Mengapa ini terjadi padamu? Kenapa kau pergi tanpa aba-aba? Kenapa pergi sebelum mempersiapkan diri?
Katanya, kematian adalah hal yang pasti, dan setiap manusia harus mempersiapkan diri.
Tuhan, aku tidak siap, semuanya tiba-tiba. Kehilangan ini begitu melelahkan, begitu menyakitkan. Aku tidak melihat hal itu dapat datang secara cepat, tanpa bisa mempersiapkan perasaan ini.

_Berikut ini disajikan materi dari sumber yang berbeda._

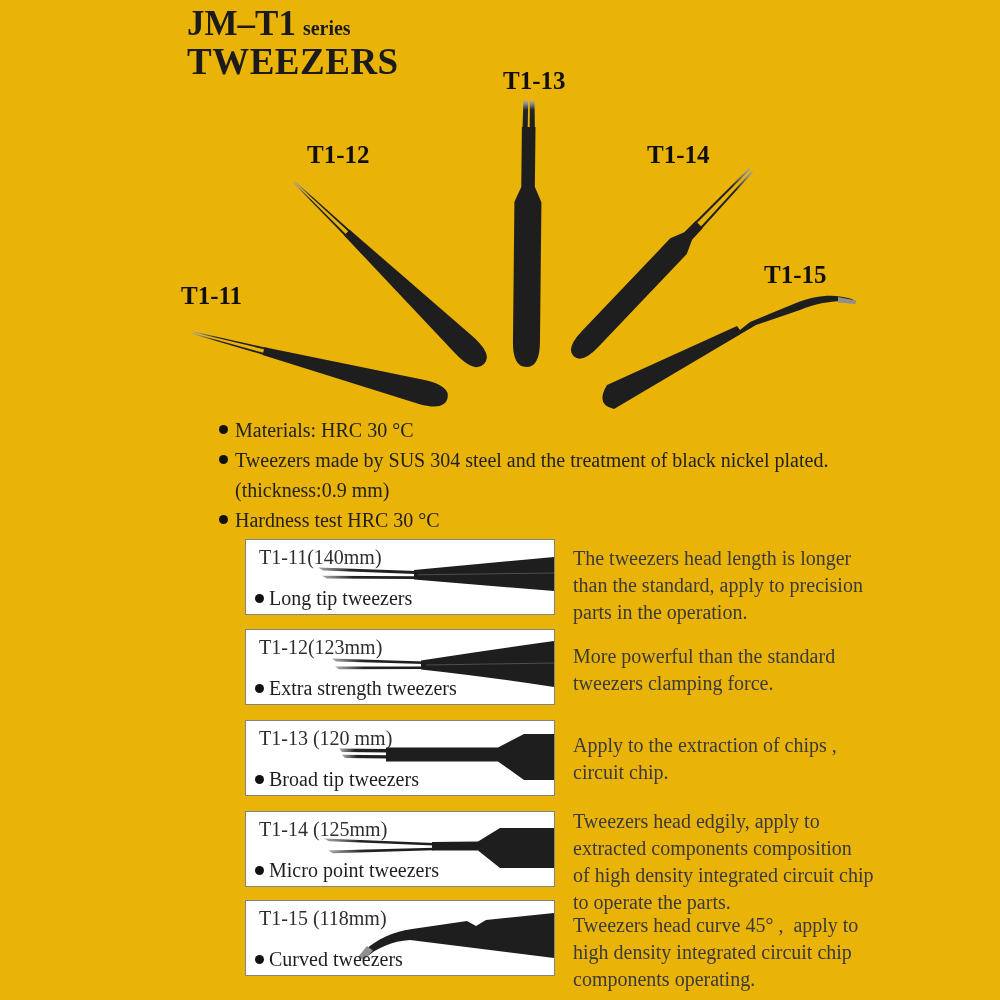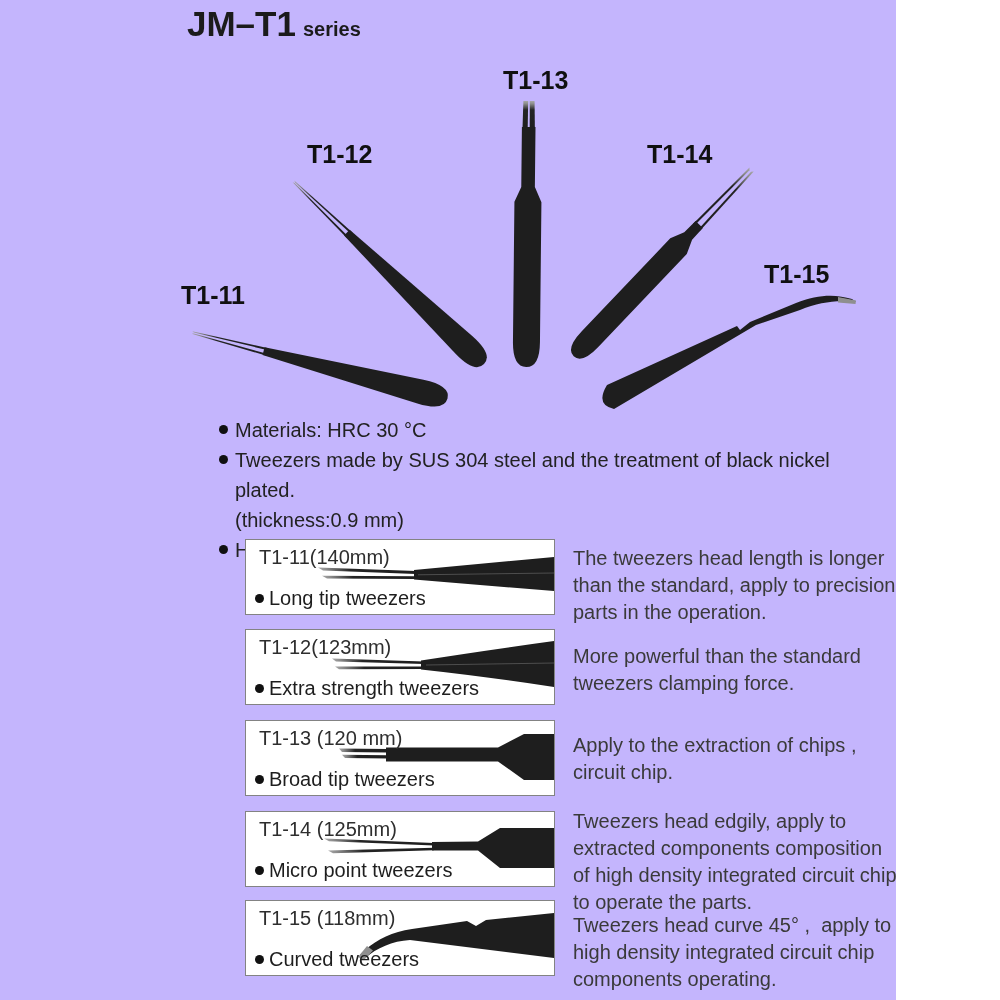"JM–T1" .page { background: #c4b5fd -> #eab308; font-family: Liberation Sans, sans-serif -> Liberation Serif, serif; width: 896px -> 1000px }
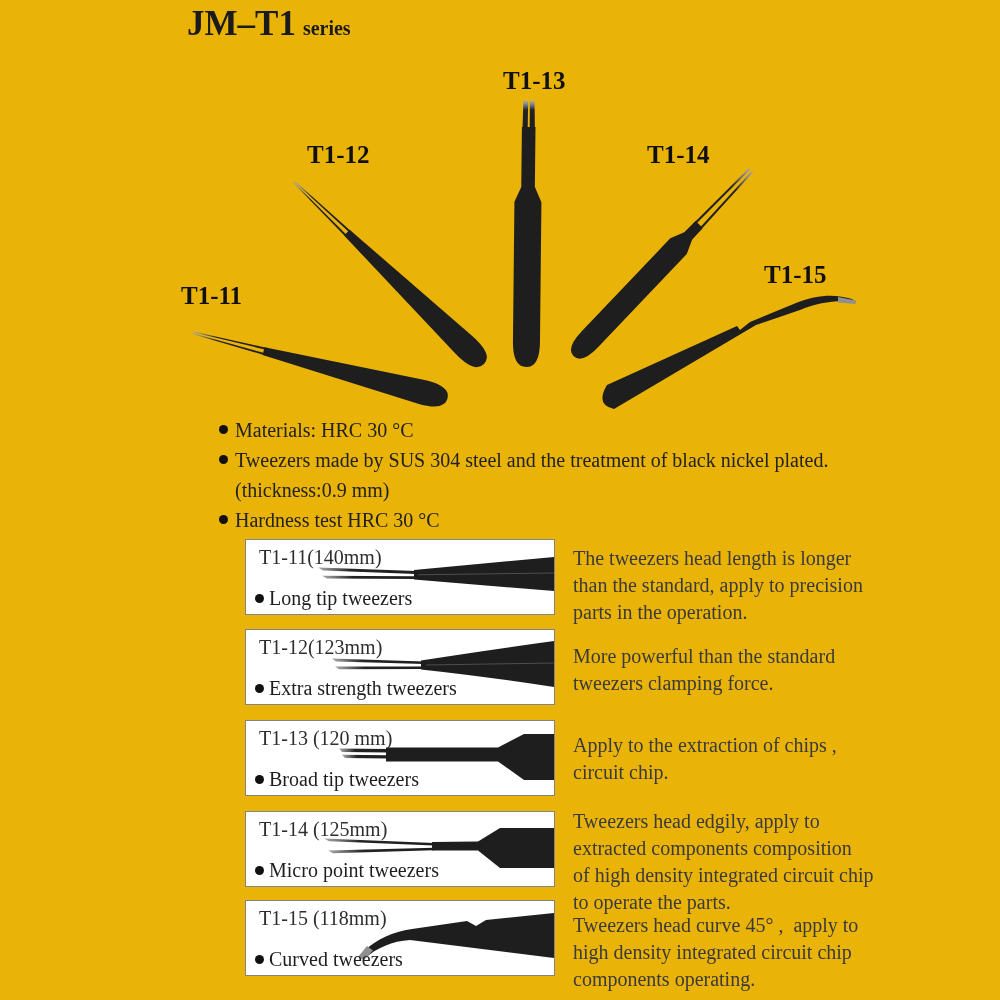"TWEEZERS" div.big-title { html: none -> <div>TWEEZERS</div> }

Tuhan, kenapa kau mengambilnya?
Bukankah doaku adalah untuk segera kau cabut nyawaku agar orang terkasih bisa lebih panjang umur? Kenapa kau renggut mereka, Tuhan?
Aku marah? Tidak. Aku hanya mempertanyakan, kenapa Tuhan?
Setahun ini penuh tangis, tahun ini penuh kesedihan. Kenapa hal ini terjadi padaku, yang tidak siap ini.
Tuhan, kenapa kau mengambilnya ketika aku tak siap?